[WHAT IS EXPECTED] Your task is to give the number of lines below that contain "center". Give no other text.

*** EXCERPTED RECORDS Section Begins ***

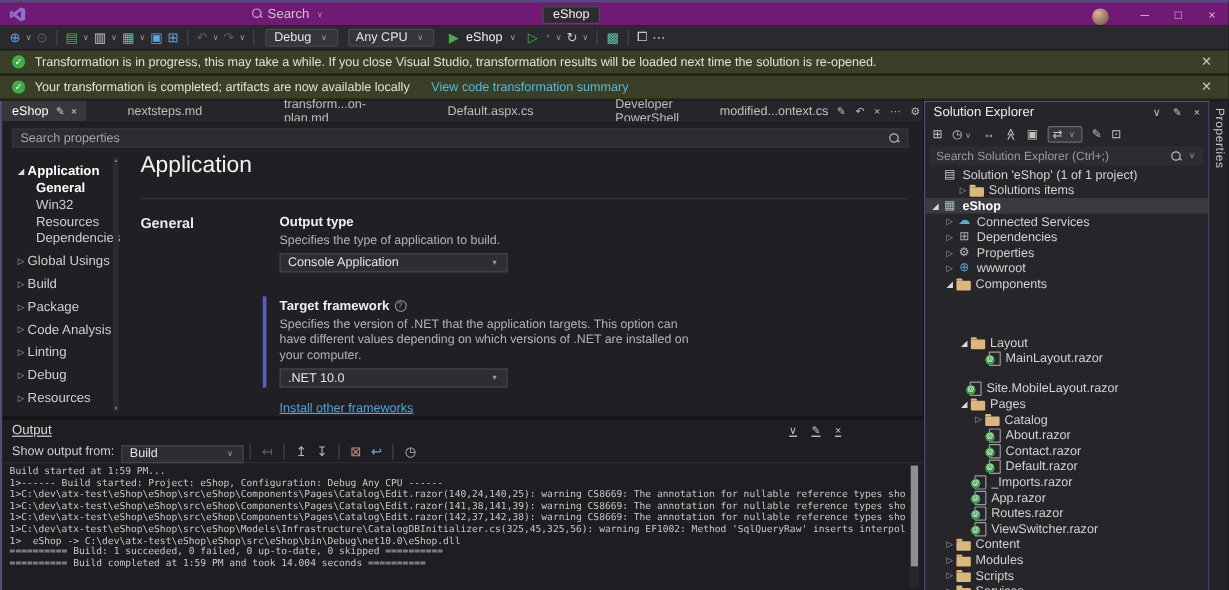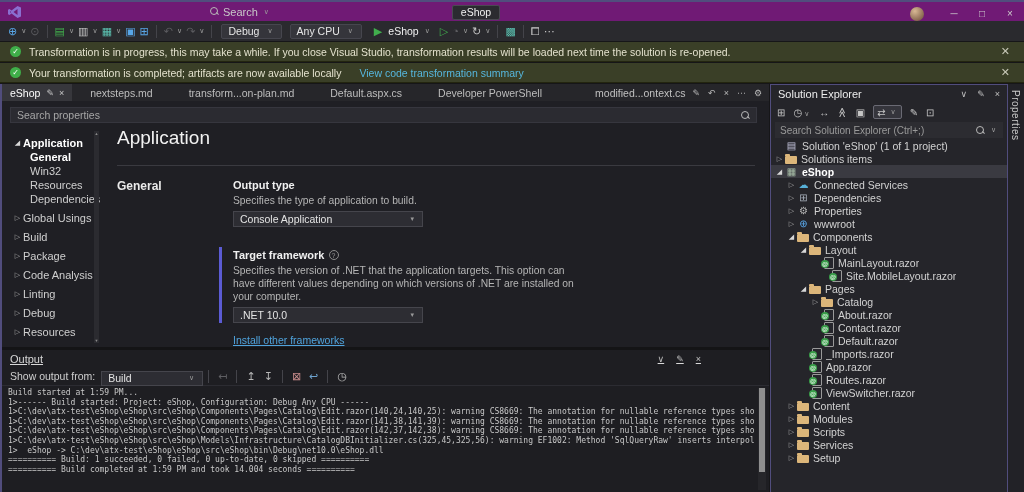--- a/index.html
+++ b/index.html
@@ -49,7 +49,7 @@
 
   
   #tabstrip { position:absolute; top:0; left:0; right:0; height:17px; background:#26262a; display:flex; align-items:stretch; font-size:10.5px; color:#bdbdbd; }
-  .tab { display:flex; align-items:center; padding:0 18px; }
+  .tab { display:flex; align-items:center; padding:0 34px; }
   .tab.active { background:#37373c; color:#ffffff; padding:0 8px; }
   .tabicons { display:flex; align-items:center; margin-left:6px; gap:5px; }
   .tab:not(.active) .tabicons { display:none; }

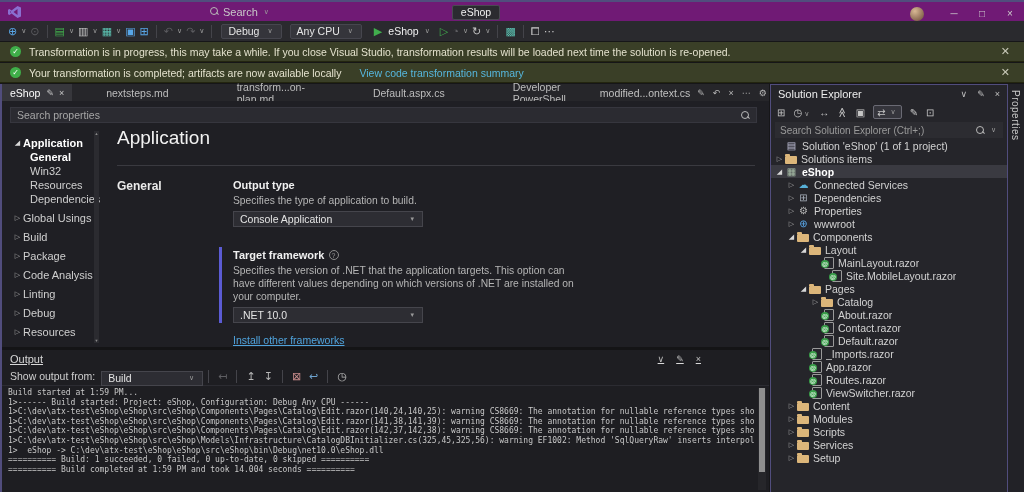--- a/index.html
+++ b/index.html
@@ -445,7 +445,7 @@
           <span class="ticon solution"></span>
           <span class="tlabel">Solution 'eShop' (1 of 1 project)</span>
         </div>
-        <div class="trow" style="padding-left: 3px;">
+        <div class="trow" style="padding-left: 3px; margin-left: 23px;">
           <span class="arrow collapsed"></span>
           <span class="ticon folder"></span>
           <span class="tlabel">Solutions items</span>

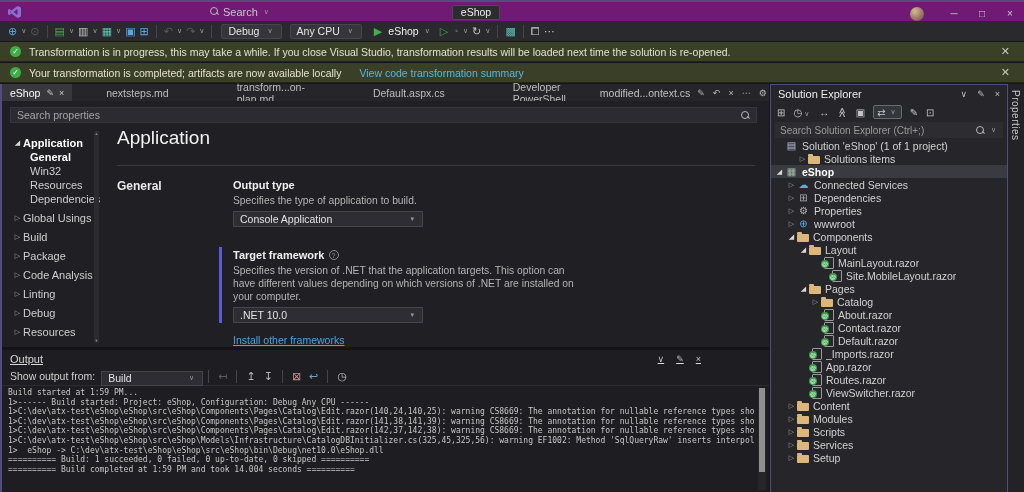--- a/index.html
+++ b/index.html
@@ -480,24 +480,24 @@
           <span class="ticon folder"></span>
           <span class="tlabel">Components</span>
         </div>
+        <div class="trow" style="padding-left: 27px; margin-top: 36px;">
+          <span class="arrow expanded"></span>
+          <span class="ticon folder"></span>
+          <span class="tlabel">Layout</span>
+        </div>
+        <div class="trow" style="padding-left: 39px;">
+          <span class="arrow"></span>
+          <span class="ticon razor"></span>
+          <span class="tlabel">MainLayout.razor</span>
+        </div>
+        <div class="trow" style="padding-left: 47px;">
+          <span class="arrow"></span>
+          <span class="ticon razor"></span>
+          <span class="tlabel">Site.MobileLayout.razor</span>
+        </div>
         <div class="trow" style="padding-left: 27px;">
           <span class="arrow expanded"></span>
           <span class="ticon folder"></span>
-          <span class="tlabel">Layout</span>
-        </div>
-        <div class="trow" style="padding-left: 39px;">
-          <span class="arrow"></span>
-          <span class="ticon razor"></span>
-          <span class="tlabel">MainLayout.razor</span>
-        </div>
-        <div class="trow" style="padding-left: 47px;">
-          <span class="arrow"></span>
-          <span class="ticon razor"></span>
-          <span class="tlabel">Site.MobileLayout.razor</span>
-        </div>
-        <div class="trow" style="padding-left: 27px;">
-          <span class="arrow expanded"></span>
-          <span class="ticon folder"></span>
           <span class="tlabel">Pages</span>
         </div>
         <div class="trow" style="padding-left: 39px;">

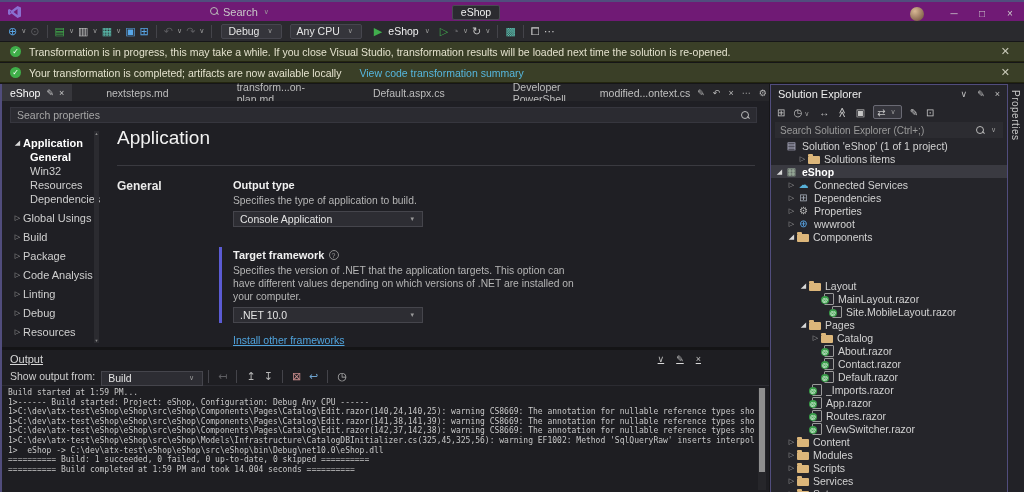--- a/index.html
+++ b/index.html
@@ -490,7 +490,7 @@
           <span class="ticon razor"></span>
           <span class="tlabel">MainLayout.razor</span>
         </div>
-        <div class="trow" style="padding-left: 47px;">
+        <div class="trow" style="padding-left: 23px; margin-top: 12px;">
           <span class="arrow"></span>
           <span class="ticon razor"></span>
           <span class="tlabel">Site.MobileLayout.razor</span>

*** EXCERPTED RECORDS Section Ends ***

[WRITTEN REPLY] 3